What the task requires: Every entry must appear in the output exactly as it does here.

----- Records provided

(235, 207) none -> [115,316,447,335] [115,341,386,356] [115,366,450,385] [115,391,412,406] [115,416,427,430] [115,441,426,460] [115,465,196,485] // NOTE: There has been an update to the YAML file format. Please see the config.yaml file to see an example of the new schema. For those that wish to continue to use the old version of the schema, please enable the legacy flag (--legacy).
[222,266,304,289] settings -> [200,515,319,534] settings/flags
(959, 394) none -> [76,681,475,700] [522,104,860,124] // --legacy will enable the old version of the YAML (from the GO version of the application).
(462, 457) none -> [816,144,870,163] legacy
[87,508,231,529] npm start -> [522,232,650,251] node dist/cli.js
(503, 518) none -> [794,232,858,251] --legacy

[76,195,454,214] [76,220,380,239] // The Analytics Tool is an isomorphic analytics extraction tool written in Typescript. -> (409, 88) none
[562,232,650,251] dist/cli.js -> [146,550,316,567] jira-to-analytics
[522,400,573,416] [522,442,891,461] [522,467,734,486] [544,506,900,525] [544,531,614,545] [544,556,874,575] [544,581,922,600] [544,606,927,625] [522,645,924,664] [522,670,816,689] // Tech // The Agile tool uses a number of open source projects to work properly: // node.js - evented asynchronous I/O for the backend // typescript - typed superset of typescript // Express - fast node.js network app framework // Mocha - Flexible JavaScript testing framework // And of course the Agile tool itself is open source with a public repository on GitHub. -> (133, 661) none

----------

Your solution:
(235, 207) none -> [115,316,447,335] [115,341,386,356] [115,366,450,385] [115,391,412,406] [115,416,427,430] [115,441,426,460] [115,465,196,485] // NOTE: There has been an update to the YAML file format. Please see the config.yaml file to see an example of the new schema. For those that wish to continue to use the old version of the schema, please enable the legacy flag (--legacy).
[222,266,304,289] settings -> [200,515,319,534] settings/flags
(959, 394) none -> [76,681,475,700] [522,104,860,124] // --legacy will enable the old version of the YAML (from the GO version of the application).
(462, 457) none -> [816,144,870,163] legacy
[87,508,231,529] npm start -> [522,232,650,251] node dist/cli.js
(503, 518) none -> [794,232,858,251] --legacy

[76,195,454,214] [76,220,380,239] // The Analytics Tool is an isomorphic analytics extraction tool written in Typescript. -> (409, 88) none
[562,232,650,251] dist/cli.js -> [146,550,316,567] jira-to-analytics
[522,400,573,416] [522,442,891,461] [522,467,734,486] [544,506,900,525] [544,531,614,545] [544,556,874,575] [544,581,922,600] [544,606,927,625] [522,645,924,664] [522,670,816,689] // Tech // The Agile tool uses a number of open source projects to work properly: // node.js - evented asynchronous I/O for the backend // typescript - typed superset of typescript // Express - fast node.js network app framework // Mocha - Flexible JavaScript testing framework // And of course the Agile tool itself is open source with a public repository on GitHub. -> (133, 661) none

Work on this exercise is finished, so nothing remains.